START Data provided

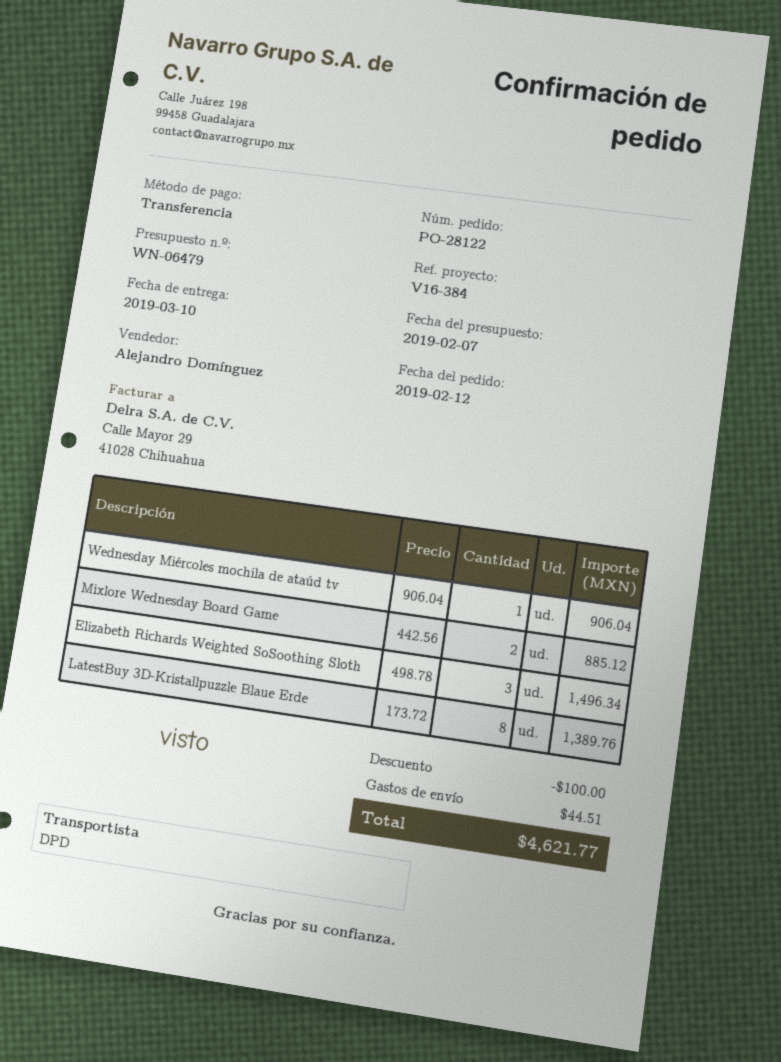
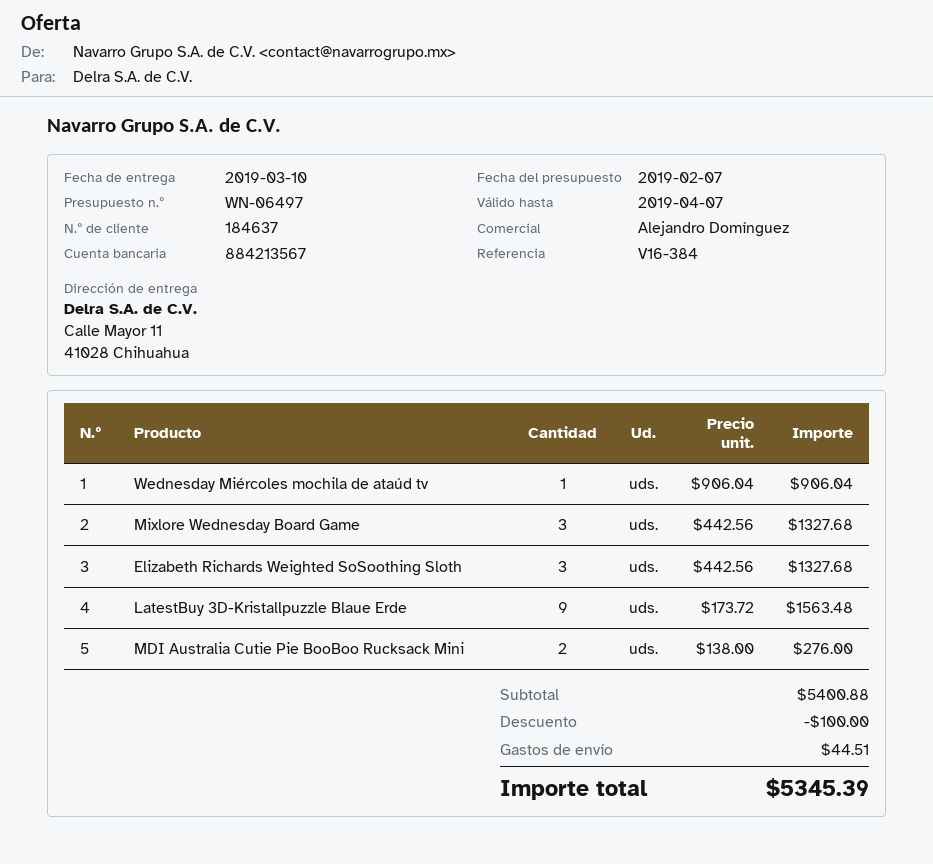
quote number: WN-06479 -> WN-06497
Mixlore Wednesday Board Game: 2 x 442.56 = 885.12 -> 3 x 442.56 = 1327.68
Elizabeth Richards Weighted SoSoothing Sloth: 3 x 498.78 = 1496.34 -> 3 x 442.56 = 1327.68
LatestBuy 3D-Kristallpuzzle Blaue Erde: 8 x 173.72 = 1389.76 -> 9 x 173.72 = 1563.48
MDI Australia Cutie Pie BooBoo Rucksack Mini: none -> 2 x 138.00 = 276.00
total: 4621.77 -> 5345.39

END Data provided

### Task requirements
Each entry above is to be restated exactly, without its images.

### Solved exercise
quote number: WN-06479 -> WN-06497
Mixlore Wednesday Board Game: 2 x 442.56 = 885.12 -> 3 x 442.56 = 1327.68
Elizabeth Richards Weighted SoSoothing Sloth: 3 x 498.78 = 1496.34 -> 3 x 442.56 = 1327.68
LatestBuy 3D-Kristallpuzzle Blaue Erde: 8 x 173.72 = 1389.76 -> 9 x 173.72 = 1563.48
MDI Australia Cutie Pie BooBoo Rucksack Mini: none -> 2 x 138.00 = 276.00
total: 4621.77 -> 5345.39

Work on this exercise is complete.